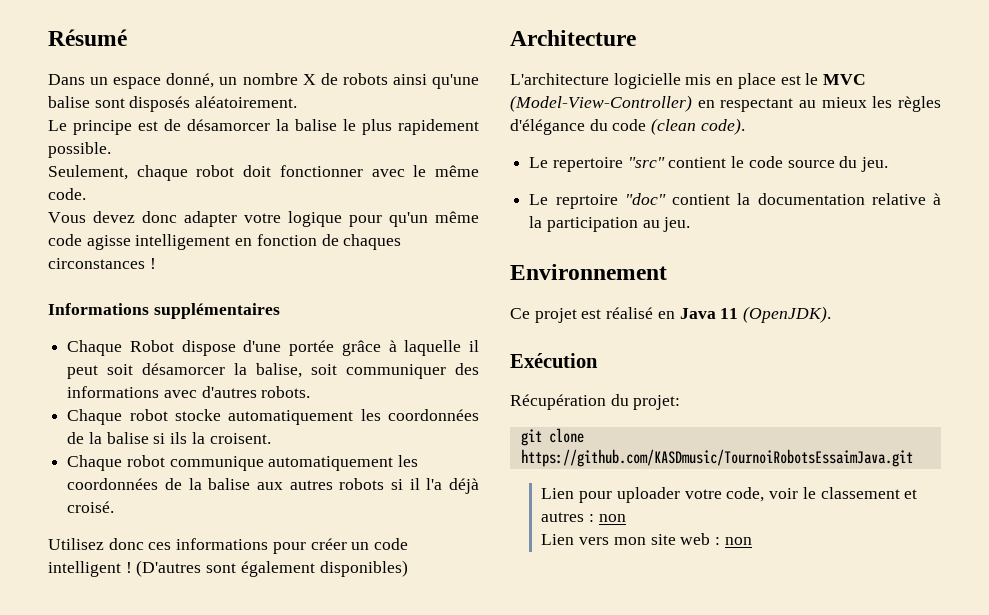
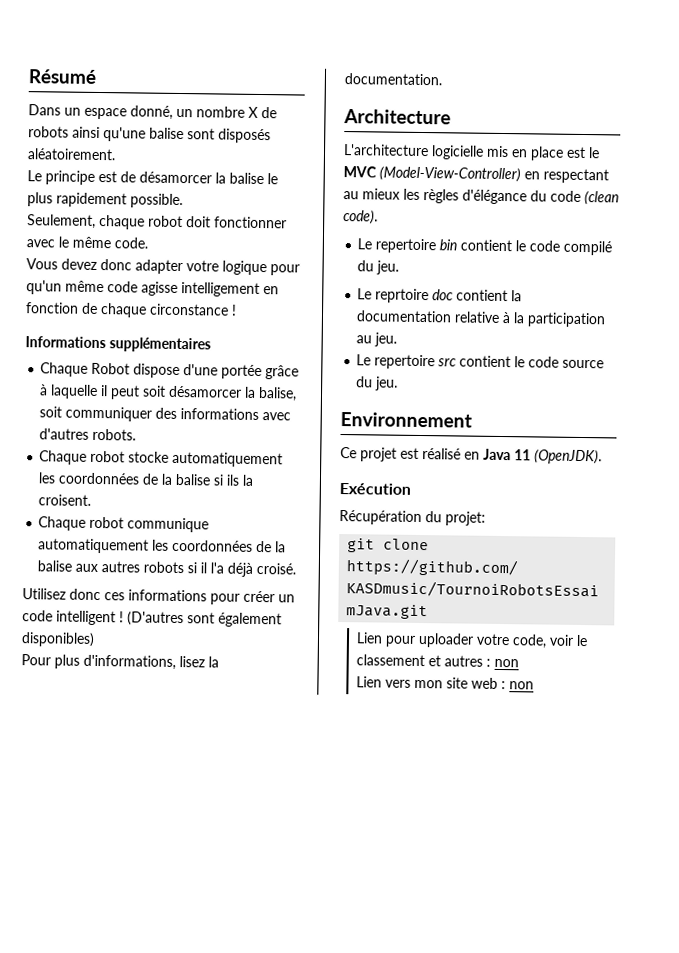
[343,234,402,250] [48,258,145,269] chaques circonstances -> [100,303,229,318] chaque circonstance
(408, 568) none -> [21,654,219,670] [344,73,442,86] // Pour plus d'informations, lisez la documentation.
[627,156,835,168] "src" contient le code source -> [439,239,613,256] bin contient le code compilé
[624,193,666,205] "doc" -> [432,289,455,301] doc
(691, 224) none -> [356,354,605,370] [356,376,399,391] // Le repertoire src contient le code source du jeu.

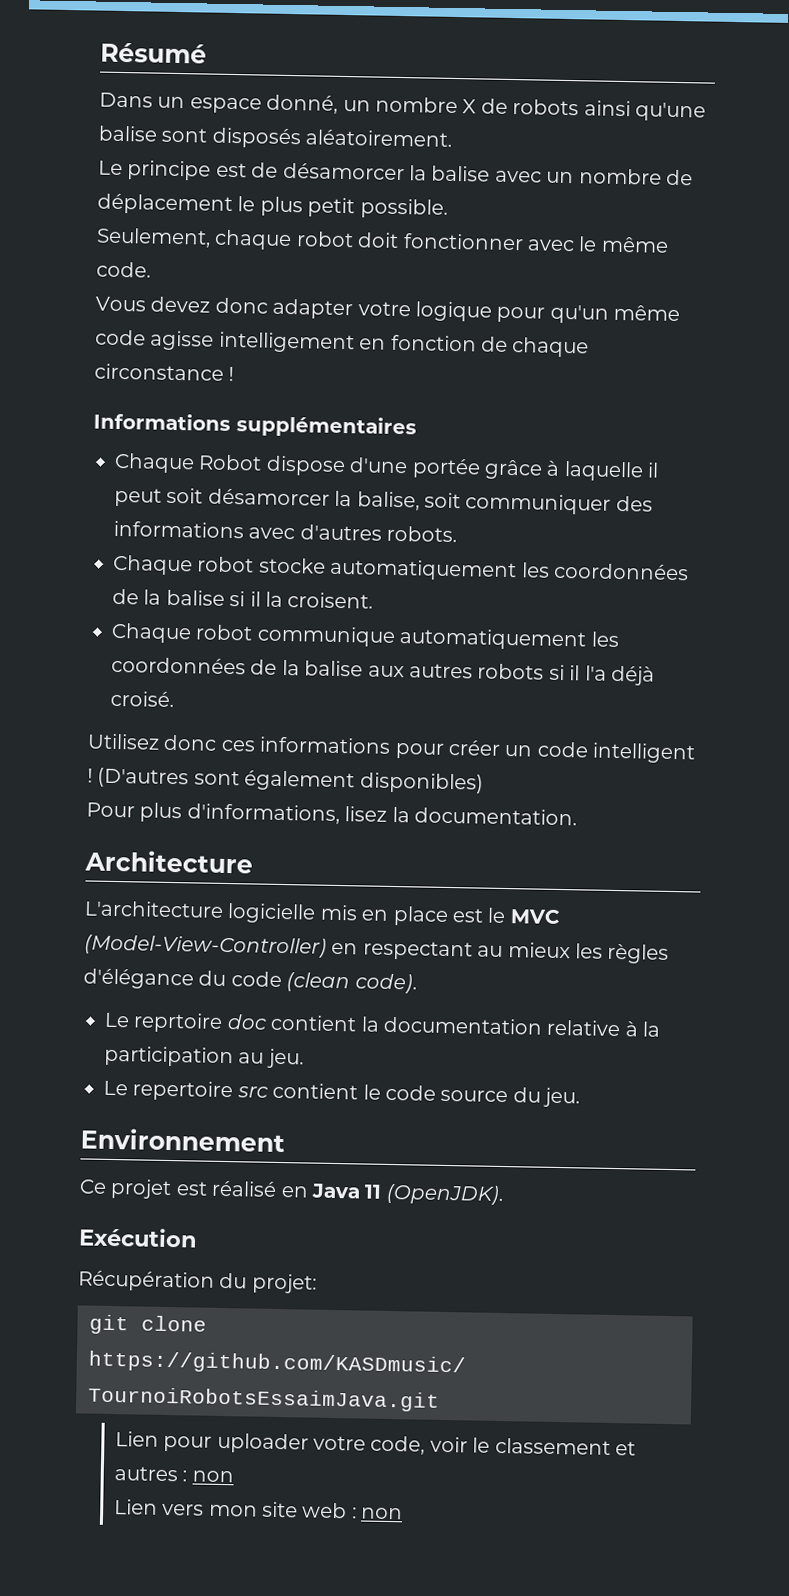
(264, 178) none -> [494,168,693,186] [97,193,233,215] avec un nombre de déplacement
[56,192,127,208] rapidement -> [307,197,356,218] petit
[226,474,241,486] ils -> [249,591,261,607] il
[357,238,613,256] [357,260,400,275] // Le repertoire bin contient le code compilé du jeu. -> (417, 983) none

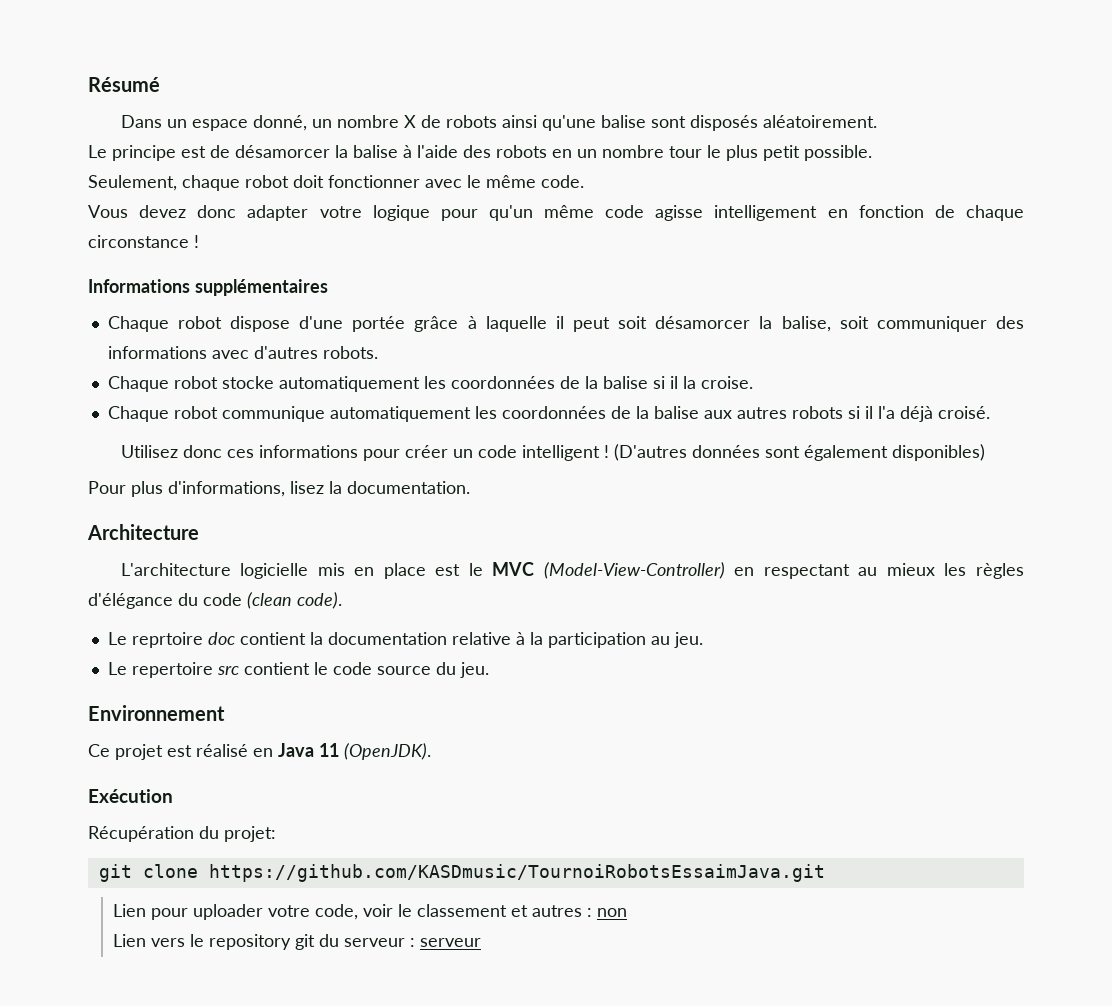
[494,168,693,186] [97,193,233,215] avec un nombre de déplacement -> [403,145,702,158] à l'aide des robots en un nombre tour
[198,454,263,471] Robot -> [177,316,222,329] robot
[287,592,374,609] croisent. -> [700,376,753,389] croise.
(190, 778) none -> [691,445,760,458] données
[208,1501,404,1520] mon site web : non -> [190,934,482,950] le repository git du serveur : serveur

### The task
Starting at the line above that has "(408, 568) none" and ending at the line that has "[357,238,613,256] [357,260,400,275] //", copy each line exactly, leaving the pictures out and adding nothing.

### Result of the task
(408, 568) none -> [21,654,219,670] [344,73,442,86] // Pour plus d'informations, lisez la documentation.
[627,156,835,168] "src" contient le code source -> [439,239,613,256] bin contient le code compilé
[624,193,666,205] "doc" -> [432,289,455,301] doc
(691, 224) none -> [356,354,605,370] [356,376,399,391] // Le repertoire src contient le code source du jeu.

(264, 178) none -> [494,168,693,186] [97,193,233,215] avec un nombre de déplacement
[56,192,127,208] rapidement -> [307,197,356,218] petit
[226,474,241,486] ils -> [249,591,261,607] il
[357,238,613,256] [357,260,400,275] // Le repertoire bin contient le code compilé du jeu. -> (417, 983) none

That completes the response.